MATERIALS AND METHODS: A systematic search was performed in the PubMed, Cochrane and Google scholar databases between June 2016 and December 2022. The search strategy included both statin- and cancer-related keywords. Meta-analyses examining the association between statin use and site-specific cancer risk were included. Two reviewers independently screened the literature, extracted data, and assessed the study quality using A MeaSurement Tool to Assess systematic Reviews 2 (AMSTAR 2) tool.

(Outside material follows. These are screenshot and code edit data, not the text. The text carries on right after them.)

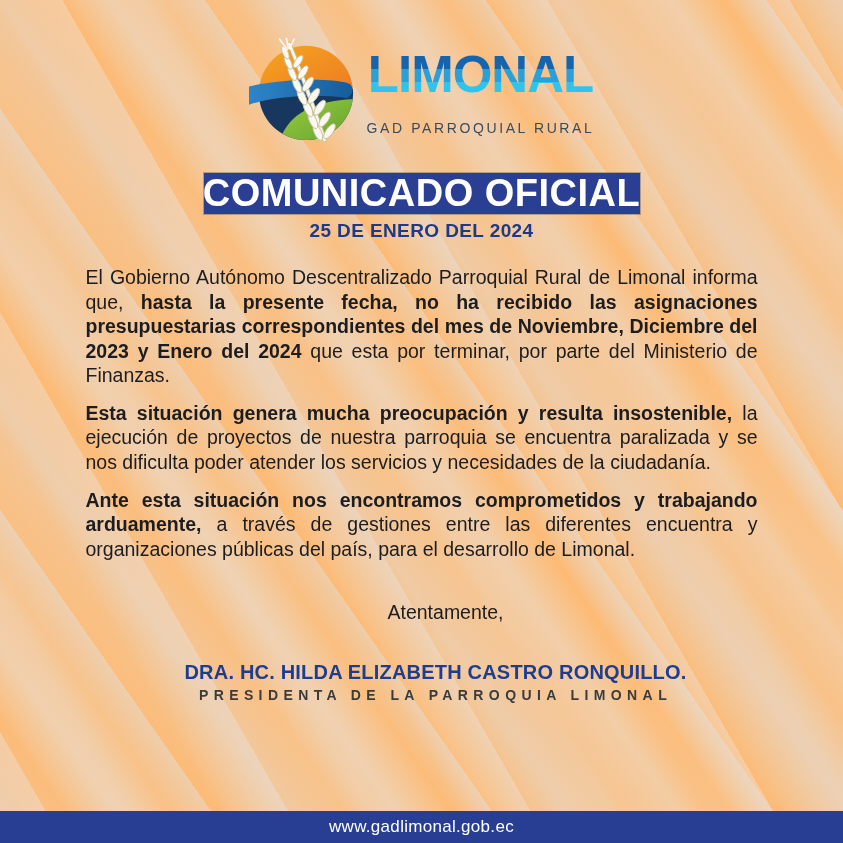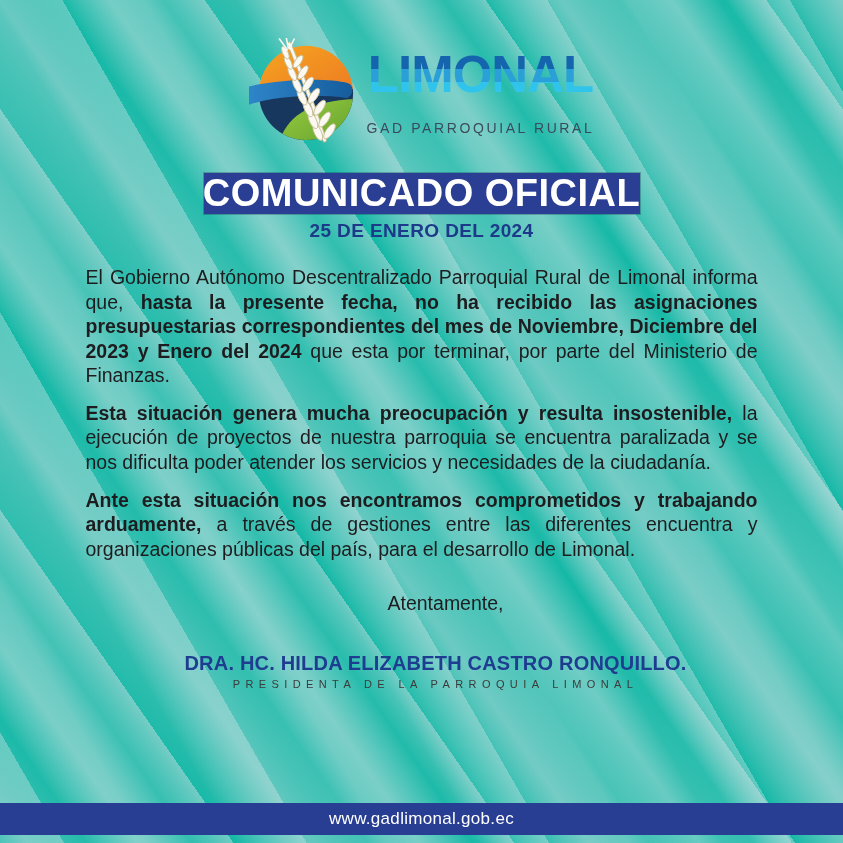"LIMONAL" .page { background: #14b8a6 -> #fdba74 }
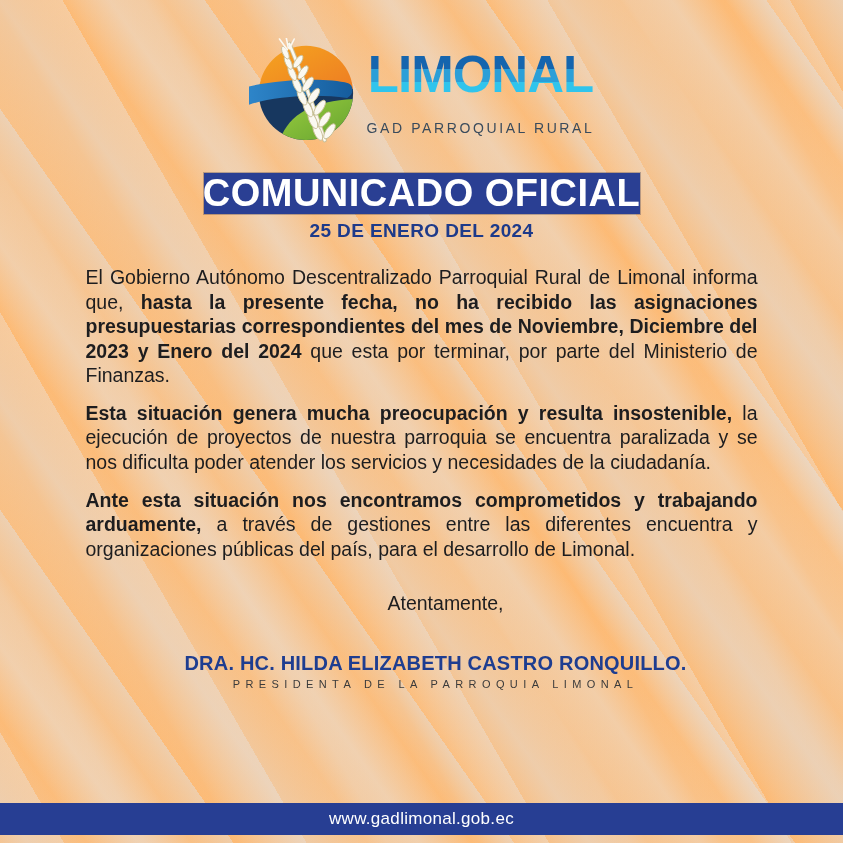"Atentamente," .closing { margin-top: 31px -> 40px }
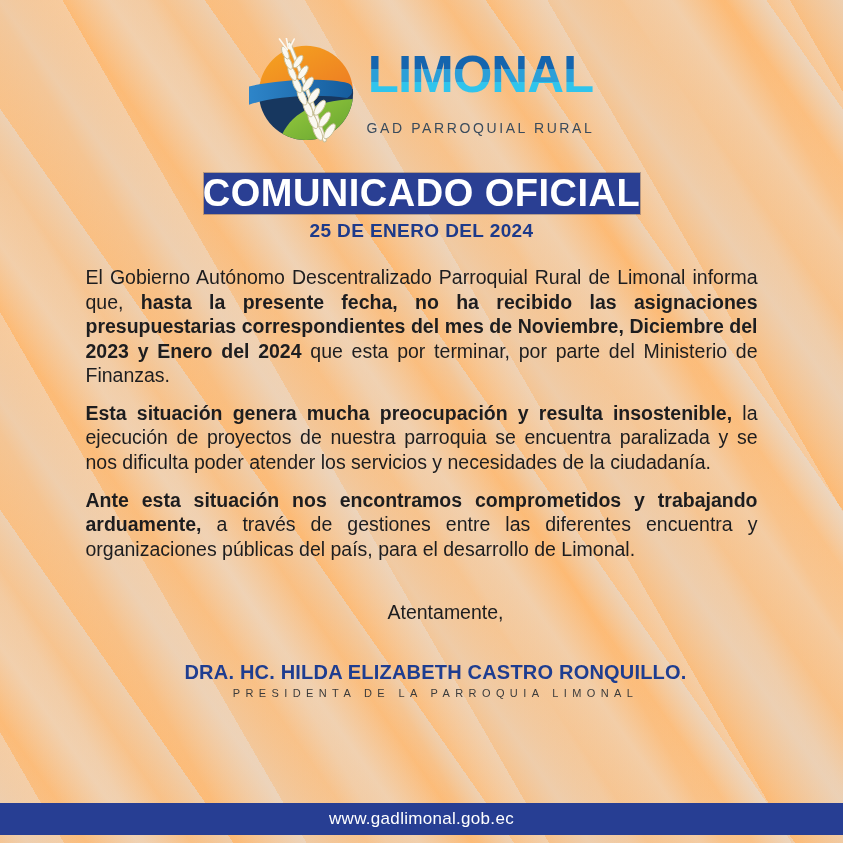"PRESIDENTA DE LA PARROQUIA LIMONAL" .sig-title { font-size: 11px -> 14px; font-weight: 400 -> 700 }
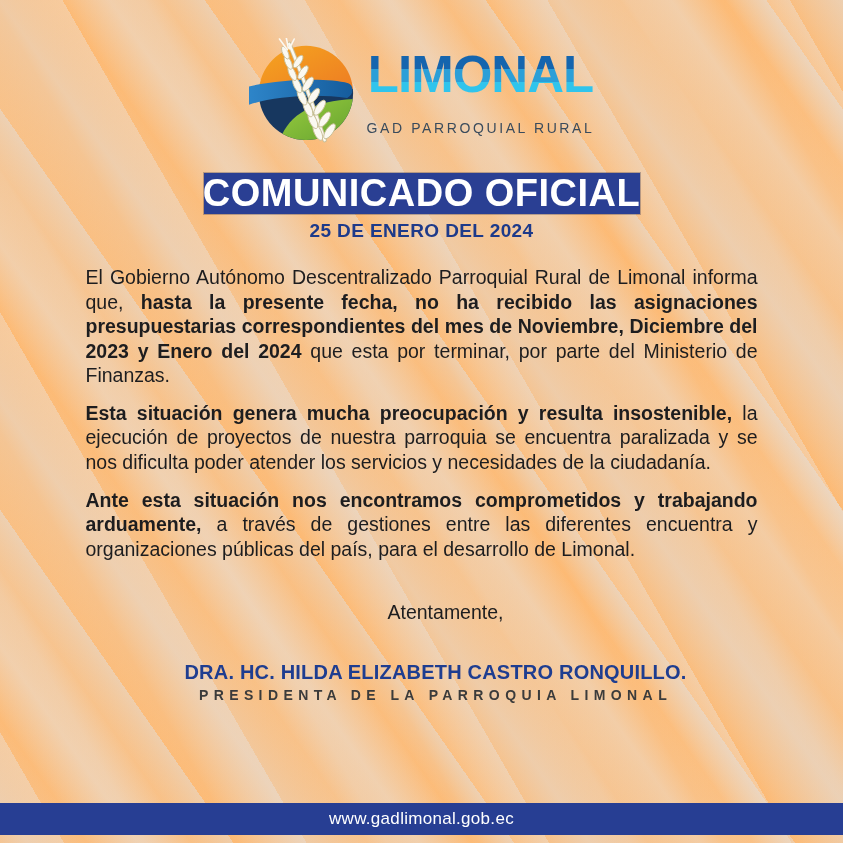"www.gadlimonal.gob.ec" .footer-bar { bottom: 8px -> 0 }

RESULTS: This up-to-date overview included 71 meta-analyses (33 new and 38 from the previous overview) of 14 site-specific cancers. Out of which, 29 (44%) meta-analyses had a “Critically low” and three reviews (5%) had a “High” quality of evidence with AMSTAR 2. The pooled results of meta-analyses showed that statins reduce the likelihood of biliary tract (33%), colorectal (9%), gastric (29%), gynecological (12%), hematological (19%), liver (42%), esophageal (19%), and pancreatic (18%) cancers. However, no association was identified between statin use and the risk of bladder, breast, kidney, lung, prostate, and skin cancers.
CONCLUSIONS: Statins may play a crucial role in cancer chemoprevention, reduce the risk of site-specific malignancies, and can be used as an adjuvant.